Everyone likes to get out into the garden during Spring, so when you hit the garden centres and nurseries to stock up on goodies, make sure you take a shopping list of plants that can help you become more flood resilient. These plants, which won’t break the bank, will stand up to the water, bounce back after flooding, and may even help with soaking up some of the flood water.

Willow

Species of willow are often naturally found on stream-sides and boggy slopes, where the soil is reliably damp, but will drain after being inundated with water. Some varieties can grow very large, but there are plenty of smaller cultivars which are ideal for medium-sized and smaller gardens. Look out for cultivars of Salix gracilistyla, such as ‘Mount Aso’ and ‘Melanostachys’ which have colourful fuzzy catkins in spring, while Salix alba var. vitellina ‘Britzensis’ aka S. alba ‘Chermesina’, forms a decent tree which, like many willows, can be kept compact by pollarding or coppicing if required.

Water mints

Mints are well-known and well-loved, and although they can spread themselves around a bit in the open garden, where conditions are less-than-ideal this could actually be an asset. Water mint, Mentha aquatica, has dark green foliage with a strong and delicious mint scent, while daintier water spearmint, Mentha cervina, is more gently aromatic. Both have blue or mauve-ish flowers, adored by bees and other pollinators.

Astilbe

An adaptable plant for a damp spot, astilbes are robust, clump-forming perennials which grow around 80cm high. In summer, they produce soft, fluffy plumes of flowers in shades of white, pink, cerise and red, carried over ferny foliage. Growing best in a shady or partially-shady spot, this plant will brighten up a darker corner, and since it will put up with occasional inundation and insists on moist ground, it is a good option for heavy soils and wetter climates.

Male fern

Native to the UK and much of the northern hemisphere, Dryopteris filix-mas unfurls its croziers in spring to reveal feathery, deep green fronds, on a plant that will clump up in time. Like most ferns, it prefers damp soil and will take ephemeral flooding, although it dislikes long-term waterlogging. The male ferns prefer shade or part shade, so they are an excellent choice for a woodland planting scheme. For a sunnier location opt for Osmunda regalis, the royal fern, which can also be grown in shallow water. 

Lady’s Smock

The pale lilac-coloured cuckoo flower is so called because it flowers at the same time as the cuckoo starts to call in England. Other names include lady’s smock and milkmaids. It is often found, as here, in damp grassy places. In 1767, in a learned book on medical botany, the flowers were recommended as an ‘anti-spasmodic remedy’ – but not for epilepsy. (I add this for historical colour and not as a recommendation.) Close up, selective focus on left hand flower.
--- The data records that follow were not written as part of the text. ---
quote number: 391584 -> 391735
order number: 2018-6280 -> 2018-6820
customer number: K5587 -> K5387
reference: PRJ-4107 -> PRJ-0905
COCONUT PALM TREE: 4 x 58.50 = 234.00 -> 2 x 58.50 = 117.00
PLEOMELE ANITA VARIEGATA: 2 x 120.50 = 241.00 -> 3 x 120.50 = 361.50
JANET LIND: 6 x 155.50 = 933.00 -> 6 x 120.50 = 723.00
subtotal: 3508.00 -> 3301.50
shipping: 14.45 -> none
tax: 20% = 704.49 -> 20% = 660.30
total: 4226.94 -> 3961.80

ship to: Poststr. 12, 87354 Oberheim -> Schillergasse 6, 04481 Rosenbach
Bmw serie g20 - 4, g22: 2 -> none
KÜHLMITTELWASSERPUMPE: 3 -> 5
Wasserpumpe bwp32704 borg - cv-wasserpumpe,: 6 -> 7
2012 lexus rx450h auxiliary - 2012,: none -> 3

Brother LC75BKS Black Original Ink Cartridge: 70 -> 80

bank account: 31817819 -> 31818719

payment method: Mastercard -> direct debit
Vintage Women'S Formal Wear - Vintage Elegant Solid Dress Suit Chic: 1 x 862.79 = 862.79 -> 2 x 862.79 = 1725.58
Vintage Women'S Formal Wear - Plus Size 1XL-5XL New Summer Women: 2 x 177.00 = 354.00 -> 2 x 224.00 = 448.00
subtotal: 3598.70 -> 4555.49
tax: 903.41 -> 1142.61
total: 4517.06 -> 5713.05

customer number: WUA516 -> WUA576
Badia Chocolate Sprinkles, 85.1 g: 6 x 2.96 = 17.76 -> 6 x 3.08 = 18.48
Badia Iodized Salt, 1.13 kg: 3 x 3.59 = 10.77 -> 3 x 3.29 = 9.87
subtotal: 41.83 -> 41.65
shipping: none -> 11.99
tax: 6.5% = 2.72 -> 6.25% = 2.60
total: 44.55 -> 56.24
When faced with a damp lawn, the best thing to do is embrace it and enhance it with plants that are well-adapted to the conditions. Cardamine pratensis thrives in wet meadows and boggy areas and it deals well with sitting in a shallow puddle for long periods, as long as there is plenty of sunshine. Pretty, pale lilac flowers are carried on spikes above rosettes of ferny green foliage in late spring and early summer and, in addition to providing nectar for pollinators, lady’s smock is one of the main food plants for the caterpillars of the orange tip butterfly.